This year we will have at least 15 new Fellows, and each will receive that nifty stipend plus the paid trip to the Gerontological Society of America (GSA) Annual Scientific Meeting in Orlando, Fla., Nov. 18-22. All of that comes thanks, so far, to the Silver Century Foundation, The SCAN Foundation, the Commonwealth Fund, the Archstone Foundation and the Retirement Research Foundation.

Here’s the deal — the Journalists in Aging Fellows program, is a collaboration between GSA and New America Media (NAM), in conjunction with the Journalists Network on Generations, publisher of GBONews.org. Launched in 2010, this fellowship for journalist at both ethnic media and mainstream news outlets (including freelancers) has generated over 300 stories in all media formats.
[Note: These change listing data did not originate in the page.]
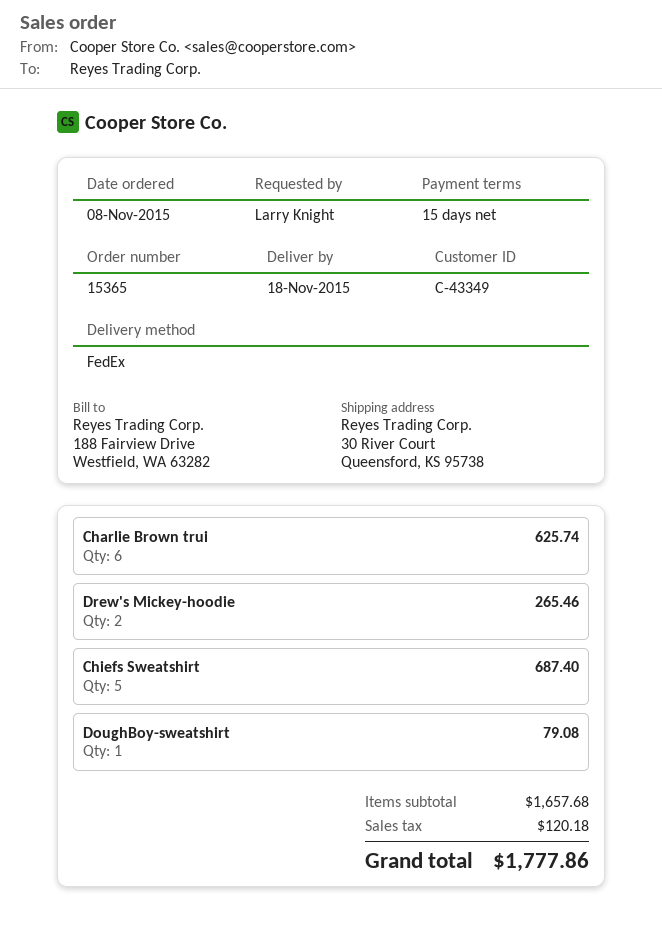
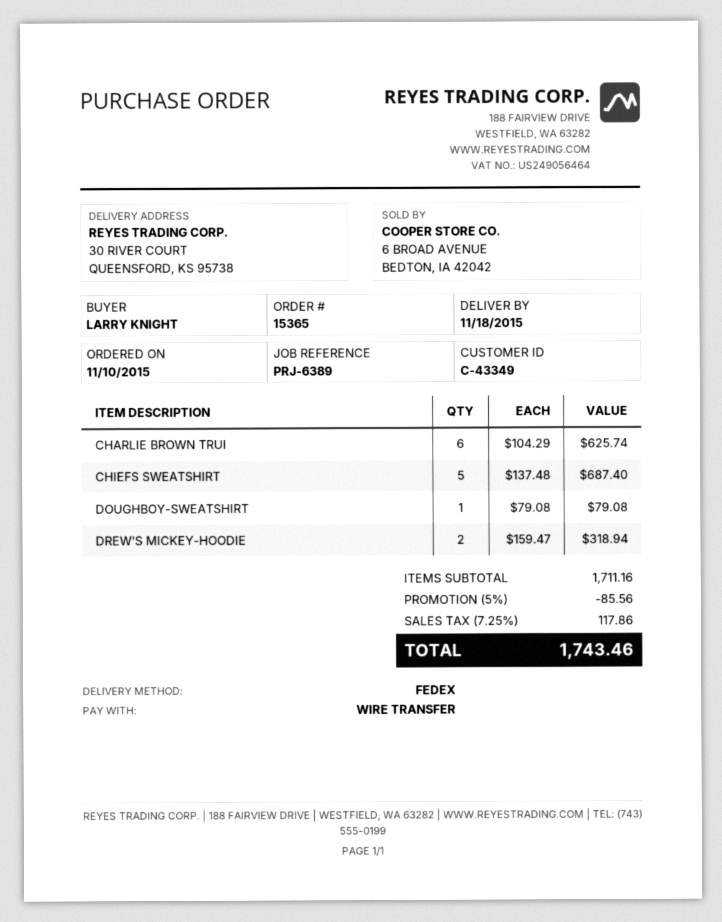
order date: 2015-11-08 -> 2015-11-10
Drew's Mickey-hoodie: 2 for 265.46 -> 2 for 318.94
subtotal: 1657.68 -> 1711.16
discount: none -> 5% = 85.56
tax: 120.18 -> 117.86
total: 1777.86 -> 1743.46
Generational topics have ranged from the impact of gentrification on urban elders to Navajo heritage artists passing their traditions to new generations.

The 2016 class of Fellows will attend GSA’s Orlando conference at the Disney Swan & Dolphin Resort (near Epcot Center), the week before Thanksgiving. Previous Fellows have worked with mainstream media from US News & World Report to public radio stations from Alaska to New York, and ethnic media from Huffington Voces to Sing Tao Daily in NYC. Many fellows have also been with news dailies or magazines nationwide.

A panel of journalists and experts in aging select the Fellows. So, visit the fellowship website  for an application form, details on the program and a continuously updated list of fellowship stories.

At GSA, which is an academic society, not a lobbying group, Fellows will have access to more than 4,000 experts in aging attending the conference and hundreds of sessions and papers on just about every topic under the aging sun. The society also publishes leading peer-reviewed journals with great source material and leads on experts for reporters.

The program is co-directed by Todd Kluss, GSA’s senior manager of communications, and GBONews Editor Paul Kleyman, also senior editor of NAM’s ethnic elders newsbeat and national coordinator of the Journalists Network on Generations.

Those with questions can contact Paul at NAM: (415) 503-4170 ext. 133; e-mail: pkleyman@newamericamedia.org, or Todd at GSA, (202) 587-2839; tkluss@geron.org.

*** 2015 California Health Data Journalism Fellowship: USC Annenberg School of Journalism has set Oct. 16 as the application deadline for its new California Health Data Journalism Fellowship. They will select 10 California journalists for the all-expenses-paid program. It includes a $1,000 reporting stipend.

“The Fellowship is designed for reporters who want to learn how to harness and analyze data that can shape health care decision-making, policy and legislation across California and beyond.” The program aims to help reporters mine healthcare data “to reveal key insights essential to high impact journalism,” according to their website.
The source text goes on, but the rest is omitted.